On a chilly Friday afternoon in November, my friend Devon and I cozied up to the bar at the Dogfish Head Brewery tasting room in Milton, Del., and each jotted with a golf pencil a list of four beers we’d like to sample. We had just finished a free tour of the brewery. A chalkboard listed the beers on tap and the percentage of alcohol in each.

A bartender, Dwane, with long blond hair held back with a Dogfish bandana, brought us three-ounce samples, one at a time, in eco-cups made from corn. He stood a good beer bottle taller than his co-workers and looked as though he could have descended from Vikings. I wasn’t courageous enough to admit to him that I didn’t like beer (and that I was most excited about the 0 percent alcohol Beach Beer, Dogfish’s version of birch beer). But he must have noticed that after I sipped each, Devon finished off my samples.

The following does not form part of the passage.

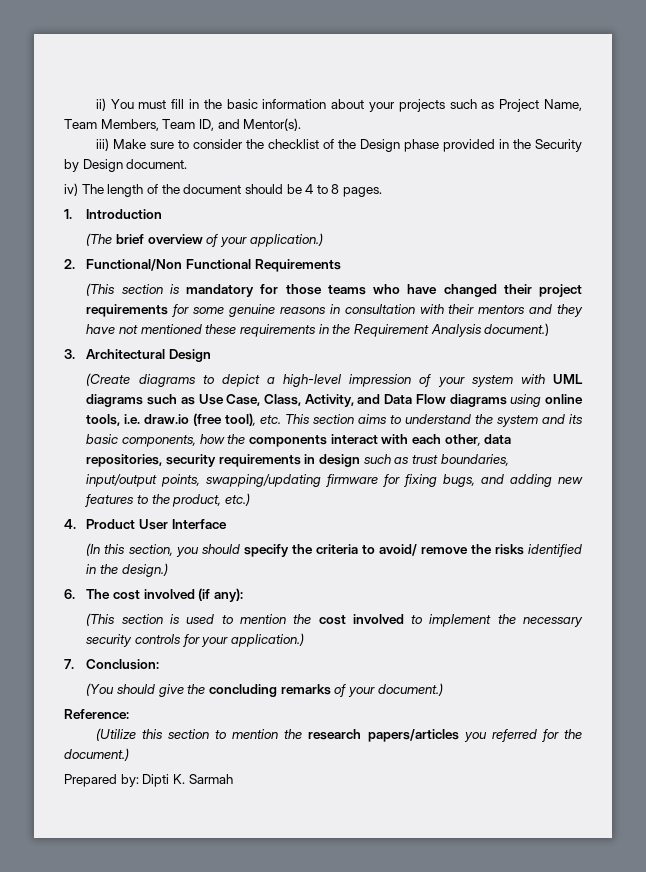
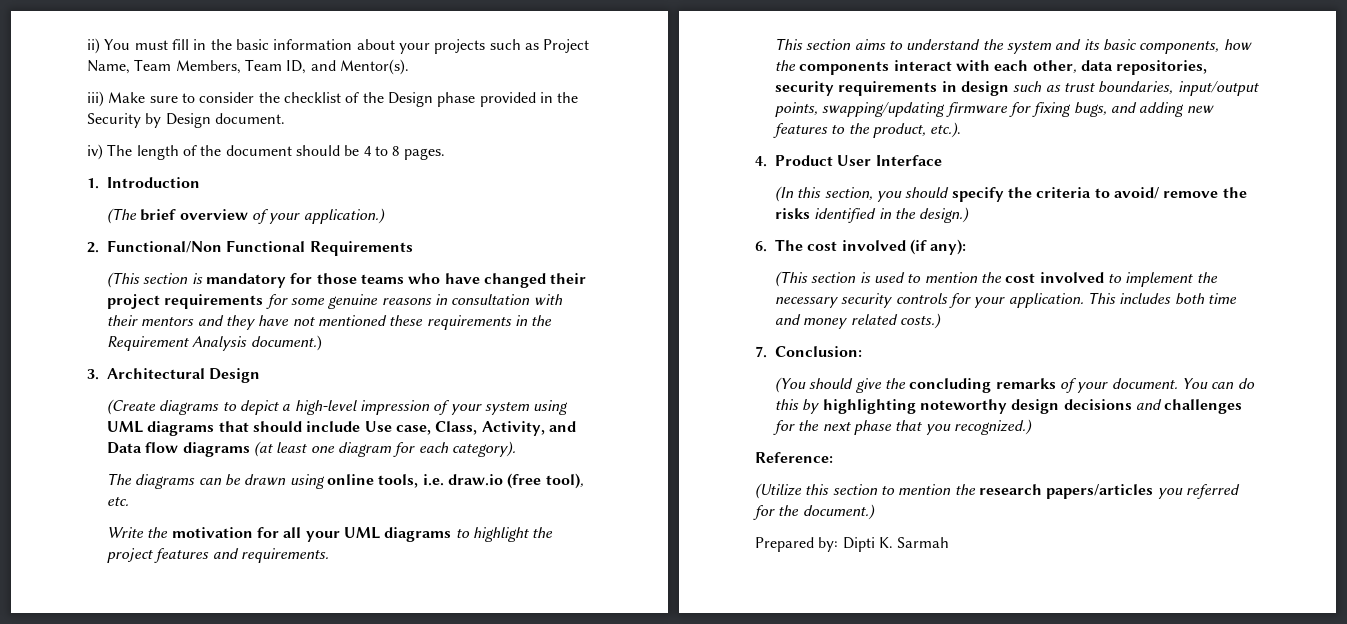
[520,374,583,384] [86,394,507,407] with UML diagrams such as Use Case, Class, Activity, and Data Flow diagrams -> [533,400,569,415] [106,421,576,436] [106,441,516,457] [106,473,287,489] using UML diagrams that should include Use case, Class, Activity, and Data flow diagrams (at least one diagram for each category). // The diagrams can be drawn
(282, 419) none -> [106,527,554,542] [106,548,329,563] // Write the motivation for all your UML diagrams to highlight the project features and requirements. //
[225,493,251,506] etc.) -> [930,122,962,138] etc.).
[231,633,305,647] application.) -> [1008,292,1237,308] [774,313,941,329] application. This includes both time and money related costs.)
[377,683,443,696] document.) -> [1111,378,1255,389] [774,399,1243,414] [772,419,1032,435] document. You can do this by highlighting noteworthy design decisions and challenges for the next phase that you recognized.)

By this point, she had become quite chatty. “I’m the designated drinker,” she told Dwane, by way of explanation. And then she challenged him to guess how long we’d known each other.

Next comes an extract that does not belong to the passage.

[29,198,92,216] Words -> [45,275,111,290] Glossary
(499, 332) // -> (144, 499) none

It’s a good story: Four decades ago, our pregnant mothers met in maternity class, and we were born a week apart. But that’s not what makes Devon a good friend. It’s that she knows how I feel about beer and still didn’t miss a beat when I invited her to join me for a last-minute Dogfish getaway. She was keen on a respite from her family, and I was ready to flee my writing deadlines. Plus, the new Dogfish Inn was calling.

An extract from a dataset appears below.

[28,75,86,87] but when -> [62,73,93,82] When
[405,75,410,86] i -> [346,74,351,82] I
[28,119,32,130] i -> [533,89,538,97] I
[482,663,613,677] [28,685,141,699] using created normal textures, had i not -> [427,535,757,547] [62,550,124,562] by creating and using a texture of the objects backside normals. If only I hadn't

The new Dogifsh Inn in Lewes, Del., holds chats every Saturday around the fire cauldron. If you're lucky, Dogfish Head founder Sam Calagione will host it and offer samples of new suds. (Melanie D.G. Kaplan)

Just a month before, I’d been camping at Cape Henlopen State Park on Delaware’s coast with my guy and my beagle, and we wandered over to the historic town of Lewes (pronounced “Lewis”). I saw a sign for the Dogfish Inn, a new-looking, old-style motel building, and I went to investigate. I knew enough about the nearly 20-year-old brand to understand that the beloved craft brewery is a quirky company with wacky beers. Its motto is “Off-centered ales for off-centered people,” and it’s not unusual to find oysters in the stout or cilantro in the cider.

But I was drawn to the property by its whimsical design — such as “front desk” spelled out in magnet letters and a fire cauldron encircled by benches with life vests as cushions. In the common area, I found a lending library curated by City Lights bookstore in San Francisco. Turns out an old motel had been gutted and redesigned by a studio in Brooklyn, rooms complete with utility sinks, beer soap, pint glasses, beach chairs, Woolrich blankets and bottle openers on the walls. It opened this summer; I told the innkeeper I’d be back.

After Devon, Hammy the beagle and I arrived, we walked to lunch at Nectar — a cafe that grows herbs behind the bar and sells June Cleaver-y aprons on the wall. As we sat on couches by the fireplace, over an unbelievably thick grilled-cheese sandwich, we discussed our awful preteen haircuts. “Who let us do that?” Devon laughed. We realized that in all our years of friendship, this was our first adult trip together.

For dessert, we stopped at the town candy shop, and I bought draft beer jelly beans and chocolate seashells. Then we walked across the drawbridge over the Lewes-Rehoboth Canal and strolled toward the Cape May-Lewes Ferry terminal on the deserted beach. The wind blew fiercely: Seagulls flew in place, and sea foam blew off the waves, scuttling across the sand. Hammy sniffed horseshoe crab skeletons and driftwood.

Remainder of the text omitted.